Feds: Cuban Terrorist’s Case Was Wrongly Dropped
This article is from the archive of The New York Sun before the launch of its new website in 2022. The Sun has neither altered nor updated such articles but will seek to correct any errors, mis-categorizations or other problems introduced during transfer.
NEW ORLEANS — An American judge improperly dismissed immigration fraud charges against an anti-Castro terrorist suspected of plotting the 1976 bombing of a Cuban airliner, a government lawyer told a federal appeals court yesterday.
Prosecutors are appealing the dismissal of charges that Luis Posada Carriles made false statements as part of his bid to become a naturalized American citizen. Mr. Posada is a Cuban-born citizen of Venezuela, where he is wanted for alleged involvement in a 1976 airliner bombing that killed 73 people. He denies any wrongdoing.

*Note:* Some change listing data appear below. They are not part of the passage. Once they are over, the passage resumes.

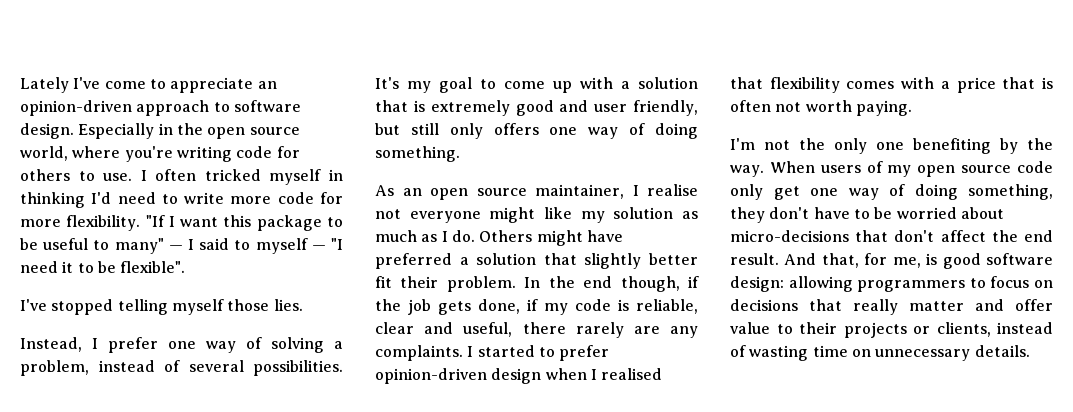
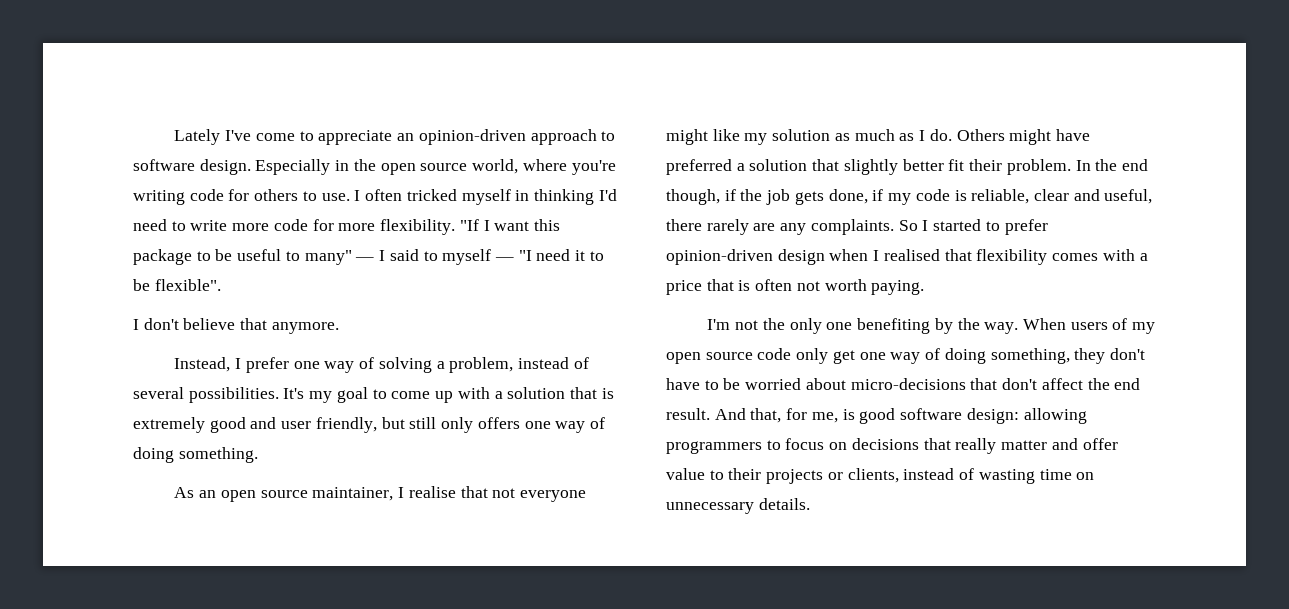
[20,299,303,315] I've stopped telling myself those lies. -> [133,318,339,334] I don't believe that anymore.
(698, 190) none -> [460,486,488,498] that
(463, 353) none -> [898,220,918,231] So

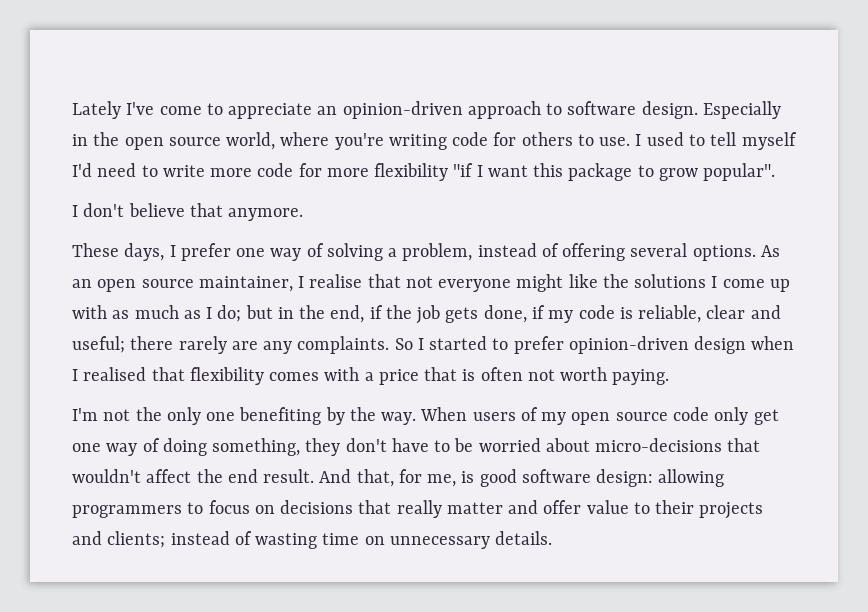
[365,189,594,205] often tricked myself in thinking -> [646,132,797,150] used to tell myself
[380,219,479,235] flexibility. "If -> [374,163,474,181] flexibility "if
[215,249,604,265] [133,279,221,291] be useful to many" — I said to myself — "I need it to be flexible". -> [658,163,776,181] grow popular".
[174,357,231,372] Instead, -> [72,243,165,261] These days,
[133,387,614,403] [133,417,605,433] [133,447,258,463] several possibilities. It's my goal to come up with a solution that is extremely good and user friendly, but still only offers one way of doing something. // -> [562,243,756,261] offering several options.
[744,129,1090,145] [666,159,1148,175] [666,189,720,205] my solution as much as I do. Others might have preferred a solution that slightly better fit their problem. In the end though, -> [602,274,790,292] [72,305,365,323] the solutions I come up with as much as I do; but in the end,
[1104,189,1153,204] useful, -> [72,336,125,353] useful;
[1002,378,1038,390] don't -> [72,469,141,483] wouldn't
[827,468,899,483] or clients, -> [72,531,166,548] and clients;

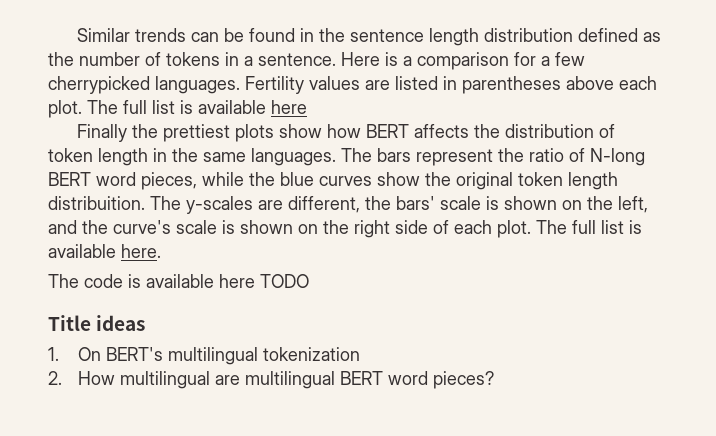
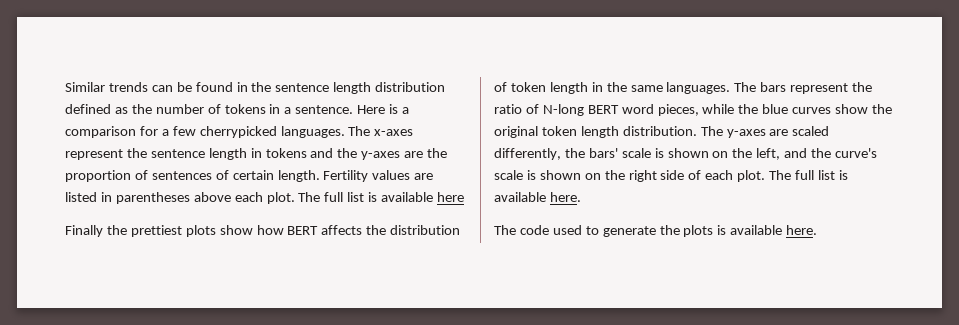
(240, 85) none -> [348,126,414,136] [65,148,448,160] [65,170,320,182] The x-axes represent the sentence length in tokens and the y-axes are the proportion of sentences of certain length.
[48,196,360,214] distribuition. The y-scales are different, -> [622,126,830,138] [494,148,561,160] distribution. The y-axes are scaled differently,
[128,274,309,288] [48,315,146,331] [48,347,360,365] [48,371,494,389] is available here TODO // Title ideas // 1. On BERT's multilingual tokenization // 2. How multilingual are multilingual BERT word pieces? -> [552,225,818,237] used to generate the plots is available here.

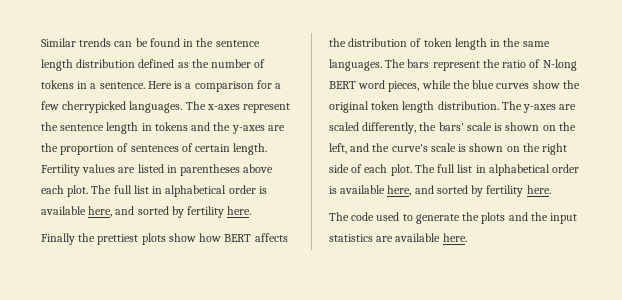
[368,192,465,202] is available here -> [152,185,267,197] [41,206,252,218] in alphabetical order is available here, and sorted by fertility here.
[838,170,848,180] [494,192,546,202] is available -> [475,164,580,176] [329,185,524,197] in alphabetical order is available here, and sorted by fertility
[717,225,727,235] is -> [508,212,578,224] [329,234,394,242] and the input statistics are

In dismissing the immigration charges last year, a U.S. district judge, Kathleen Cardone, in El Paso, Texas, said federal authorities engaged in trickery and deceit by using a naturalization interview to build a criminal case against Mr. Posada.
Federal prosecutors argued yesterday before the 5th U.S. Circuit Court of Appeals in New Orleans that Judge Cardone should not have taken the case out of a jury’s hands. A lawyer for the Department of Justice’s national security division, John De Pue, said Judge Cardone went too far in tossing out the entire transcripts of the interview.